When she woke him up that night and dressed him (he could dress himself) she was still tongue-tied, and when he asked something she put her hand on his mouth.

“Tape it?” said his father, of Sigi’s mouth. She shook her head. “God help us if you don’t keep it shut, Sigi,” said his father, bringing Him into it again. After he was dressed they gave him a glass of milk and told him to drink all of it. But they could not wait for him to finish drinking and when he was only halfway through his father removed the glass. His parents wore heavy coats and carried knapsacks. Sigi took Peoples of the World from under his pillow.

“No, you will need both hands,” his father said. He pinched Sigi’s arm, like the witch testing Hansel, and asked, “Will he be warm enough?”
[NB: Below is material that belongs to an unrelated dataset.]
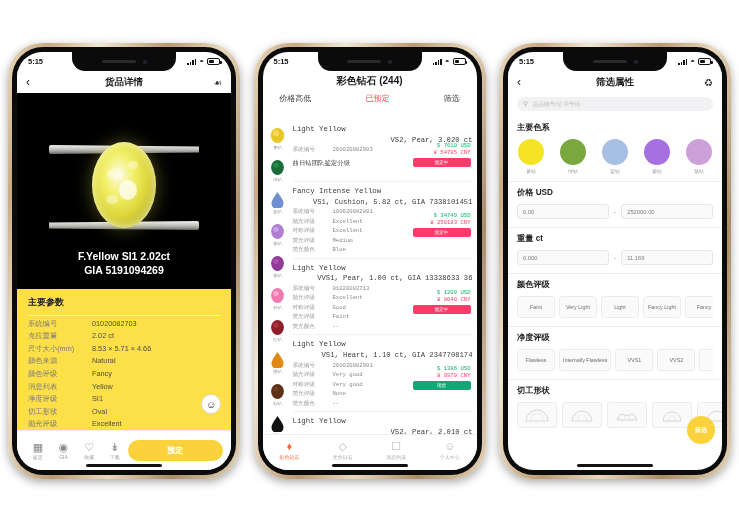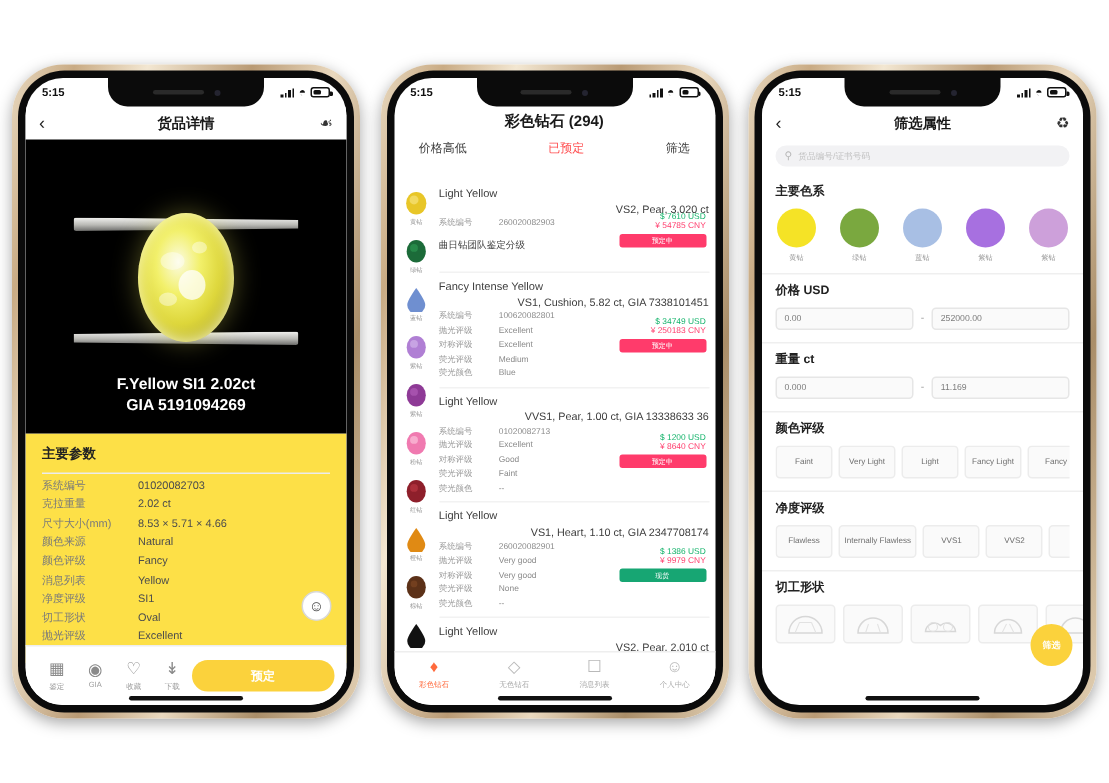"彩色钻石 (294)" div.p2title { text: 294 -> 244 }
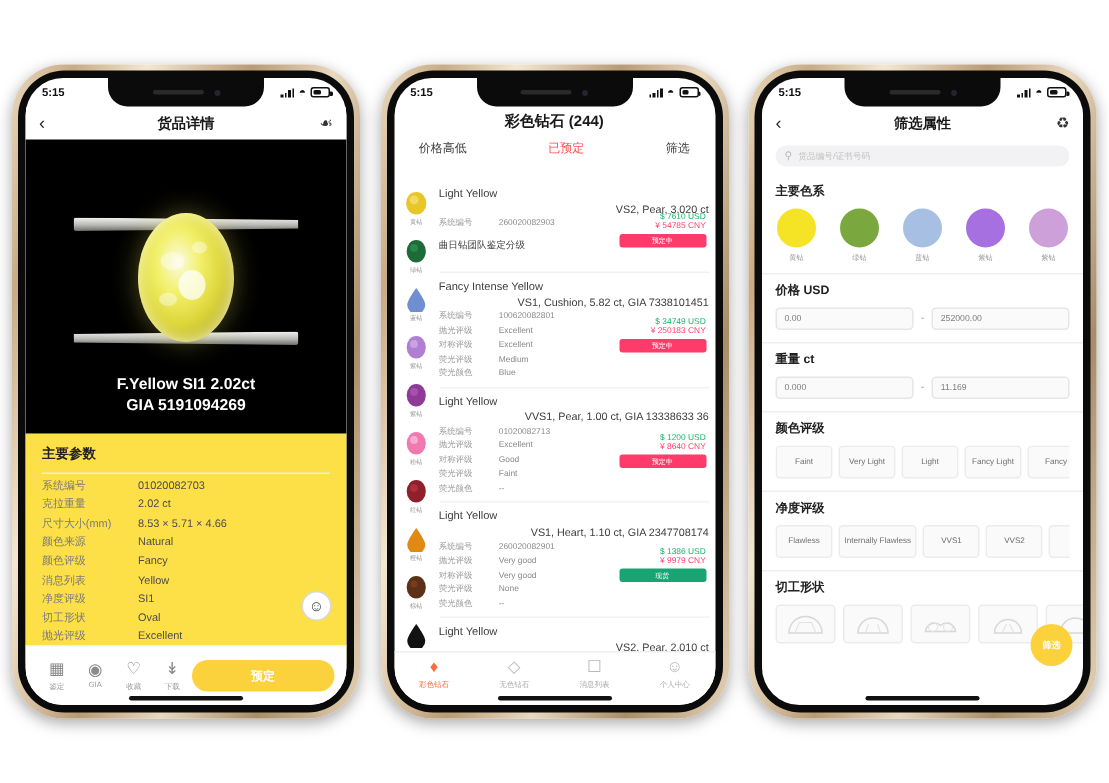"Light Yellow" .item { font-family: none -> Liberation Mono, monospace }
The signs of the end of the world were being dressed in the night, the milky glass left on the table, and his mother’s silence. She did not even ask why he had taken Peoples of the World to bed. Much later he fell asleep again. His father was carrying him, and woke him suddenly by setting him on his feet in a plowed field. Unable to move, paralyzed, he heard a strange man cursing him, and suddenly his mother cried from another corner of darkness, “Run!” So he plunged at a crouch between ropes of barbed wire as if he had been trained for this all his life. The man cursing him for his slowness grabbed Sigi and dragged him facedown. He looked up to see who it was and left a piece of his scalp on a wire. No matter how he combed his hair ever after the scar reappeared.

They went to live in Essen. He hated the food, school, traffic, accents, streets. No grass, no air to breathe. He would say to himself, “When I turn this corner, Marie will be here.” Years later somebody sent a long letter with news of the village. Part of it was, “As for the Marie, she is so fat and stupid she falls off her bicycle.”